→ INPUT

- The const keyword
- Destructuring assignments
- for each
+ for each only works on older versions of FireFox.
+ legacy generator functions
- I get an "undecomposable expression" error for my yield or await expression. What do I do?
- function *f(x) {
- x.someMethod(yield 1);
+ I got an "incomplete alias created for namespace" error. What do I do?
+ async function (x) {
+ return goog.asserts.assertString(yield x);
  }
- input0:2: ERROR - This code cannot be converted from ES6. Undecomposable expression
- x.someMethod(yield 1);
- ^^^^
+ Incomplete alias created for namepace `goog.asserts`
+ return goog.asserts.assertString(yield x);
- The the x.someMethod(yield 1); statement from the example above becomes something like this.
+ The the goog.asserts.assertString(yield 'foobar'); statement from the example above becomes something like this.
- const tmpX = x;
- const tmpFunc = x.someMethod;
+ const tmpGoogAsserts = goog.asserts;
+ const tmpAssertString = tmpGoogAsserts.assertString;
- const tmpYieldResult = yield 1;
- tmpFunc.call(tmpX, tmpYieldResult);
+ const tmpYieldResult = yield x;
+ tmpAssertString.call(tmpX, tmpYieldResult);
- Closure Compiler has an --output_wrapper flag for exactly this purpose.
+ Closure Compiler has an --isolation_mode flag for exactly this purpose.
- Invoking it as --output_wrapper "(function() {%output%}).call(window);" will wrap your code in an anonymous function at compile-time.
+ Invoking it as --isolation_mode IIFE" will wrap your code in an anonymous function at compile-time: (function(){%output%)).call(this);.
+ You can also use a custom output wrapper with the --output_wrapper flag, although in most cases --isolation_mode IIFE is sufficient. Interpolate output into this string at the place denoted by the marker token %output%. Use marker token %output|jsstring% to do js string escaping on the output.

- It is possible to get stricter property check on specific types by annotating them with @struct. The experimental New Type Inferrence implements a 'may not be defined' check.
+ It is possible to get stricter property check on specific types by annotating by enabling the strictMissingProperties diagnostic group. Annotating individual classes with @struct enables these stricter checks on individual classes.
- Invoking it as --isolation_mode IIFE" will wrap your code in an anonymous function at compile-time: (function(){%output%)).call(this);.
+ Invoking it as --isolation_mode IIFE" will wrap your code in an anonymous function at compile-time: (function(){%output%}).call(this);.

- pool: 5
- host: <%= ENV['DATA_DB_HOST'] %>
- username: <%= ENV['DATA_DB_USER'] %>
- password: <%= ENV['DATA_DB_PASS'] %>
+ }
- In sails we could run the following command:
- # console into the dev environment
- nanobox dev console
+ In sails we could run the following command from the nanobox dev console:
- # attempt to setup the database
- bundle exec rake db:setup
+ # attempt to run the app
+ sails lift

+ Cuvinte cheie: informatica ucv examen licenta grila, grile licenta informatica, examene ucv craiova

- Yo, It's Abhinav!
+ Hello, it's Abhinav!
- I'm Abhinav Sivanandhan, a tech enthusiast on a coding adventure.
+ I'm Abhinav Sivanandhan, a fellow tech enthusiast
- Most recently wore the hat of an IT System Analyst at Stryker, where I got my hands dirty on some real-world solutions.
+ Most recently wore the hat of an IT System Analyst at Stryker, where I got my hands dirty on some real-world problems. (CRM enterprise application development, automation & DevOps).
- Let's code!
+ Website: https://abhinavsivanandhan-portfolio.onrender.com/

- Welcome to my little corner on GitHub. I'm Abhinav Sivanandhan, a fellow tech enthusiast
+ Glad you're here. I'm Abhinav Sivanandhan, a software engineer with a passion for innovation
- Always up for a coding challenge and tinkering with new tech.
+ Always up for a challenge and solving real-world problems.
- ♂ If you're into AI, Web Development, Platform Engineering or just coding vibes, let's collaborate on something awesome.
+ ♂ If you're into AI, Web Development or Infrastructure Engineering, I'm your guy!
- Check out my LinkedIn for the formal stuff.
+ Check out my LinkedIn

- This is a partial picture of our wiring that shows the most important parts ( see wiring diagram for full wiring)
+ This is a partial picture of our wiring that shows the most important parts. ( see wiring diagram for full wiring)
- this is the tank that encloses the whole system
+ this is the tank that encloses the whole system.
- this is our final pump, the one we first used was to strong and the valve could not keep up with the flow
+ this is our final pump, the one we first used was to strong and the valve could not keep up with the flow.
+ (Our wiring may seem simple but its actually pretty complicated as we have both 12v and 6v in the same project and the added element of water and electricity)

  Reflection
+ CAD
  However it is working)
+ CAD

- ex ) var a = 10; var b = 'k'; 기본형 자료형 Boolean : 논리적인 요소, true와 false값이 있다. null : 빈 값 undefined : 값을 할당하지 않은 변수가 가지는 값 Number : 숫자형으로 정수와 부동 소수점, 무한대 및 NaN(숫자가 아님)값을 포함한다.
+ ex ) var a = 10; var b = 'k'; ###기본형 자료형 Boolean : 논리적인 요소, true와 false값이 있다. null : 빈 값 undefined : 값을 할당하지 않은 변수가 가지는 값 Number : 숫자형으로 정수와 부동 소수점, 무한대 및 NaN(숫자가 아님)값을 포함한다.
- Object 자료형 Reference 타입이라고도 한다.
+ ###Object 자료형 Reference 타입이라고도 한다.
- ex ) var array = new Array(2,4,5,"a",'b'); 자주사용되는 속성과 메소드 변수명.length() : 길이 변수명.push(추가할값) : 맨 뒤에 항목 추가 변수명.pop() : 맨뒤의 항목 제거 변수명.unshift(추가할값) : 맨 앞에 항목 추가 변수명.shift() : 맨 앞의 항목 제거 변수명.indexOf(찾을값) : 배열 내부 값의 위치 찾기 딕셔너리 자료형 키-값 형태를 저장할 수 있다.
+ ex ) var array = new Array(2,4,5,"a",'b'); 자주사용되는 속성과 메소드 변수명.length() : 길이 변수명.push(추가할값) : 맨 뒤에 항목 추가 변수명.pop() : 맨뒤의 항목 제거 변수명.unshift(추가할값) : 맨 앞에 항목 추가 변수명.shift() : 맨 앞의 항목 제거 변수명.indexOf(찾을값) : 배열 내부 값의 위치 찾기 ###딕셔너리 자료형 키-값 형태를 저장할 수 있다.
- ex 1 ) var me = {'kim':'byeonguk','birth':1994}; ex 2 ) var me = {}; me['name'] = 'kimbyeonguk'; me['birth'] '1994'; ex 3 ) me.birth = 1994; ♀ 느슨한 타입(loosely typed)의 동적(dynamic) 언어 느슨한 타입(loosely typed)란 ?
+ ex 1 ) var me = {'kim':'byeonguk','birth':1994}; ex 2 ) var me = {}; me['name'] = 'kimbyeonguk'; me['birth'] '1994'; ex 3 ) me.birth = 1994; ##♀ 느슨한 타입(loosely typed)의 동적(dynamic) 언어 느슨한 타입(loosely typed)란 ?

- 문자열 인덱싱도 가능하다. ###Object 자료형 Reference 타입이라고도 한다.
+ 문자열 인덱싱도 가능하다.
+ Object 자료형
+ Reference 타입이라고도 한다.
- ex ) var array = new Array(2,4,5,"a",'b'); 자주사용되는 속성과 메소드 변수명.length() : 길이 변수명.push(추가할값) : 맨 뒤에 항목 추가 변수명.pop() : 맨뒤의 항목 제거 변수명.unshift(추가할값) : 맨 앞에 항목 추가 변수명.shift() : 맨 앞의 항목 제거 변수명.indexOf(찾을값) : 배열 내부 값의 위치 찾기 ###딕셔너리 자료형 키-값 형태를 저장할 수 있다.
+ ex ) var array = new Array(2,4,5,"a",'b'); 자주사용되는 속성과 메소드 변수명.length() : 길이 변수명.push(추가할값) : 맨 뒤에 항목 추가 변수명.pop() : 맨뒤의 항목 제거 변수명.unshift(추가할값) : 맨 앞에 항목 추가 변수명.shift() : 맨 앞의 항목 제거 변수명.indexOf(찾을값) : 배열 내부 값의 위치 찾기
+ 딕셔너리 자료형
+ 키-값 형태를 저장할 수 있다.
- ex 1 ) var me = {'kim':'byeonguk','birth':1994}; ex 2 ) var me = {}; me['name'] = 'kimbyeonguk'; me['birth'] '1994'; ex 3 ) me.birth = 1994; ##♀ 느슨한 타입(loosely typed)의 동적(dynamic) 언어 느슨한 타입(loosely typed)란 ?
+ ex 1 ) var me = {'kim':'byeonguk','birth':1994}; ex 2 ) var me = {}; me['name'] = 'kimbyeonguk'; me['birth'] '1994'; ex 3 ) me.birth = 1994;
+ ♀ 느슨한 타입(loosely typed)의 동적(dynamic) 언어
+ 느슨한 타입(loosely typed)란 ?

→ WHAT THE TASK REQUIRES
Work through the listing above, counting every line that has the string "Reference" in it. Give only the final count.

→ SOLUTION TO THIS TASK
4